▶ [THE RECORDS]:
>>>

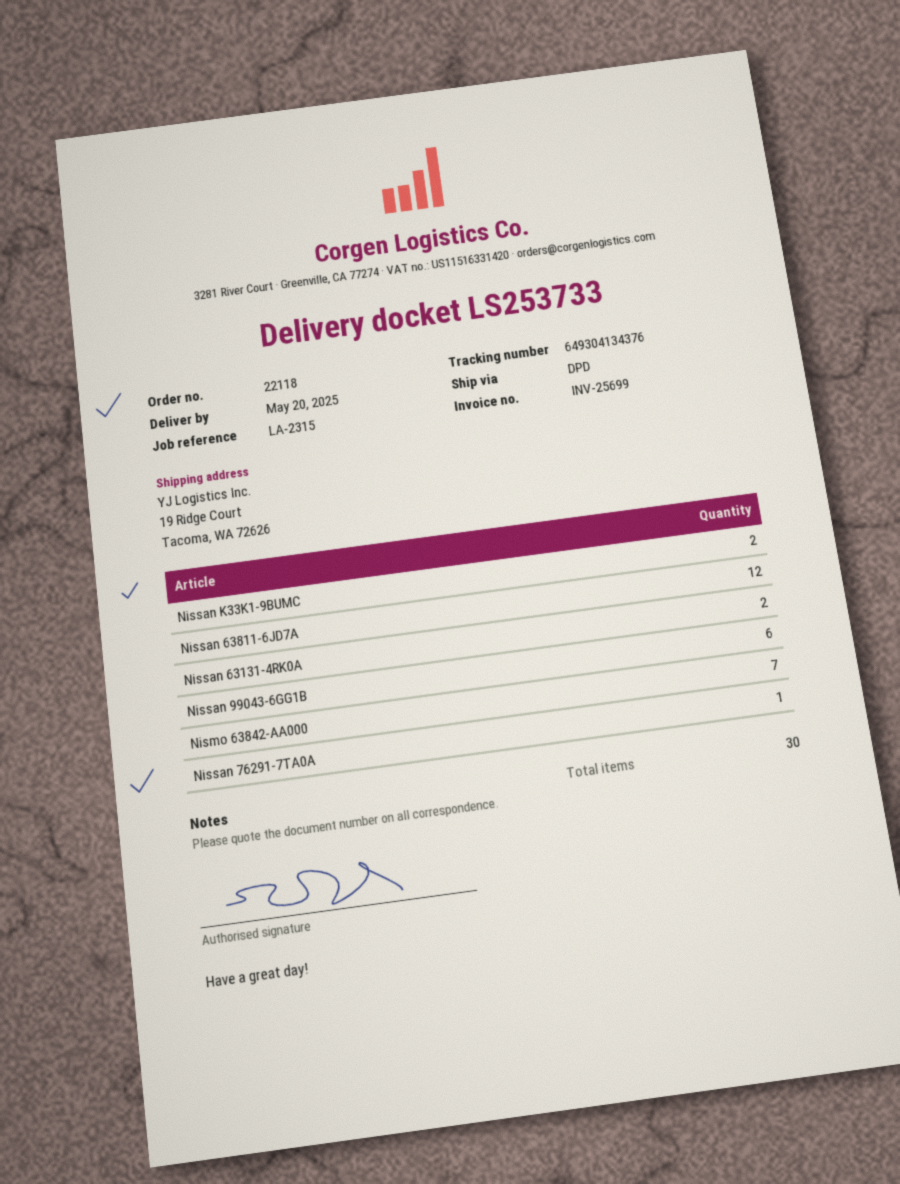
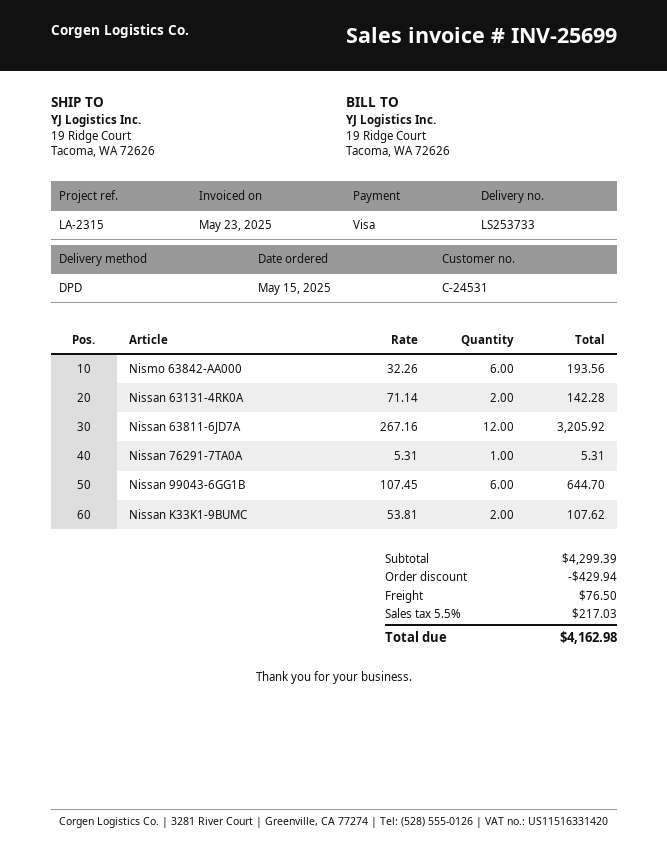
Nismo 63842-AA000: 7 -> 6

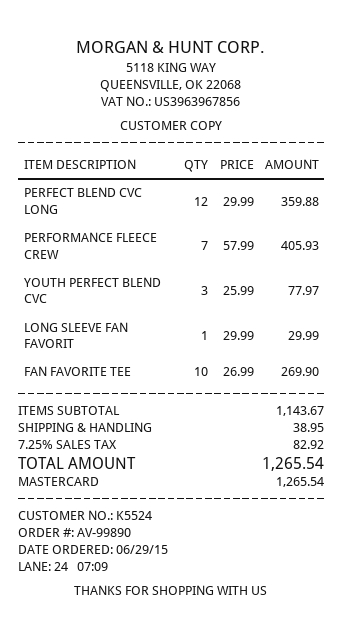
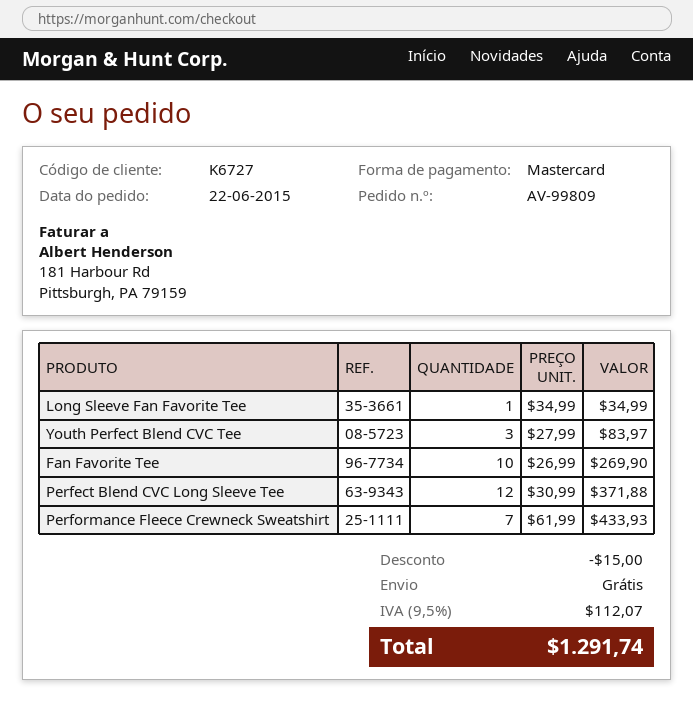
order number: AV-99890 -> AV-99809
order date: 2015-06-29 -> 2015-06-22
customer number: K5524 -> K6727
PERFECT BLEND CVC LONG: 12 x 29.99 = 359.88 -> 12 x 30.99 = 371.88
PERFORMANCE FLEECE CREW: 7 x 57.99 = 405.93 -> 7 x 61.99 = 433.93
YOUTH PERFECT BLEND CVC: 3 x 25.99 = 77.97 -> 3 x 27.99 = 83.97
LONG SLEEVE FAN FAVORIT: 1 x 29.99 = 29.99 -> 1 x 34.99 = 34.99
discount: none -> 15.00
shipping: 38.95 -> 0.00
tax: 7.25% = 82.92 -> 9.5% = 112.07
total: 1265.54 -> 1291.74

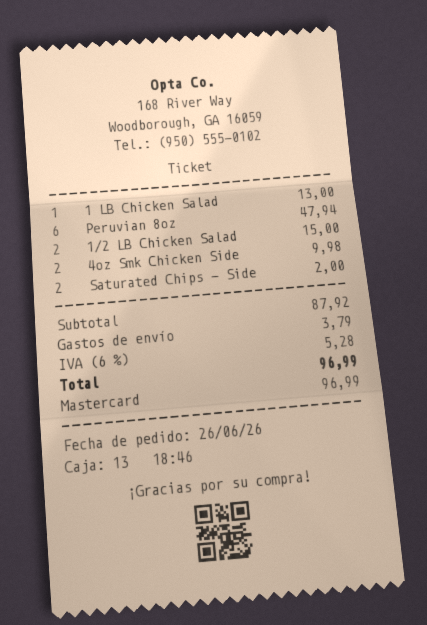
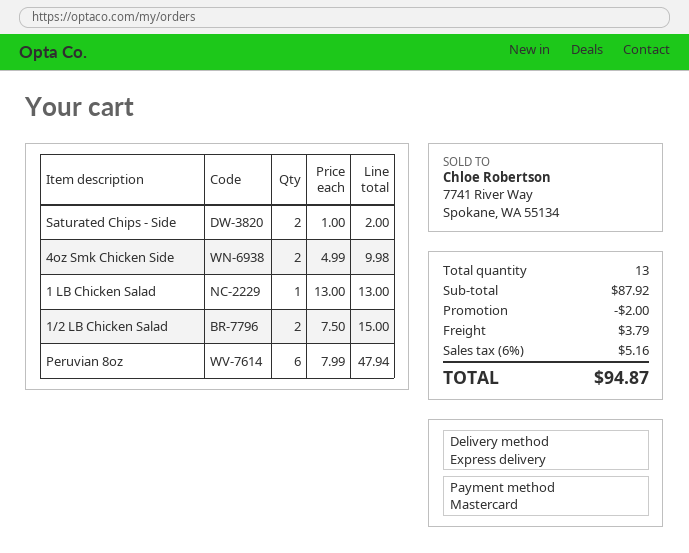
discount: none -> 2.00
tax: 6% = 5.28 -> 6% = 5.16
total: 96.99 -> 94.87

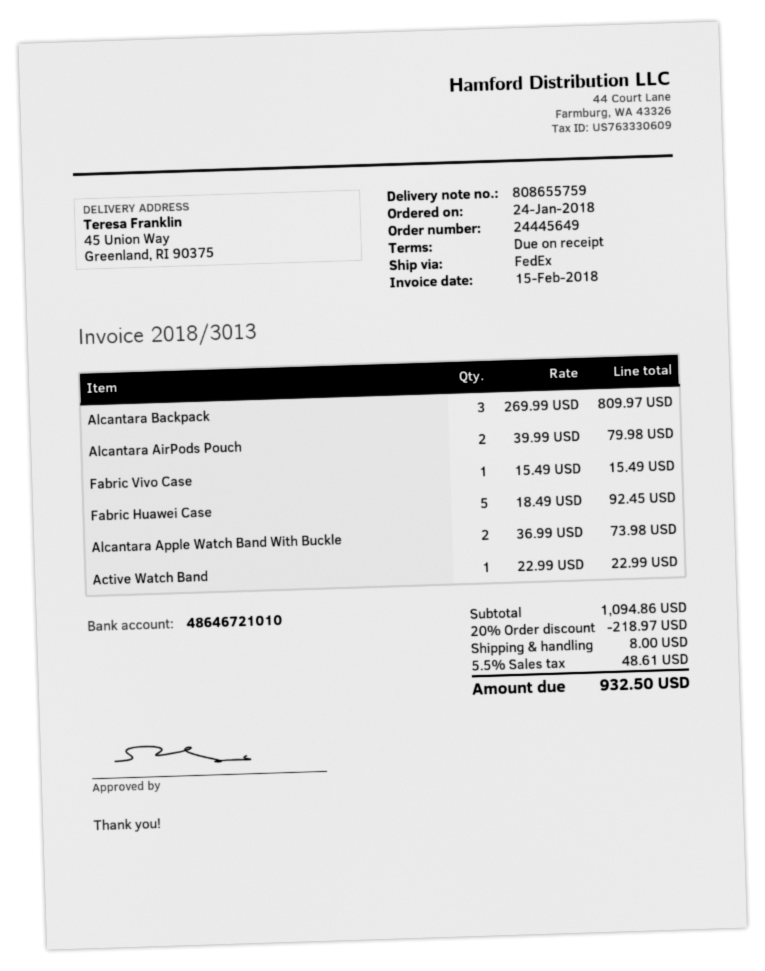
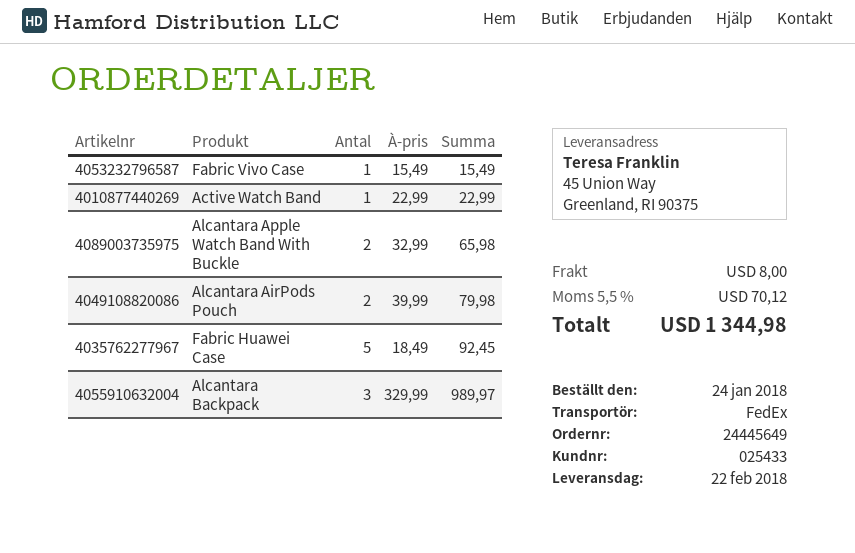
Alcantara Backpack: 3 x 269.99 = 809.97 -> 3 x 329.99 = 989.97
Alcantara Apple Watch Band With Buckle: 2 x 36.99 = 73.98 -> 2 x 32.99 = 65.98
discount: 20% = 218.97 -> none
tax: 5.5% = 48.61 -> 5.5% = 70.12
total: 932.50 -> 1344.98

<<<

▶ [EXERCISE PROMPT]:
Only the lines above that hold "none" are wanted. Show every one of them.

▶ [OUTPUT BELOW]:
discount: none -> 15.00
discount: none -> 2.00
discount: 20% = 218.97 -> none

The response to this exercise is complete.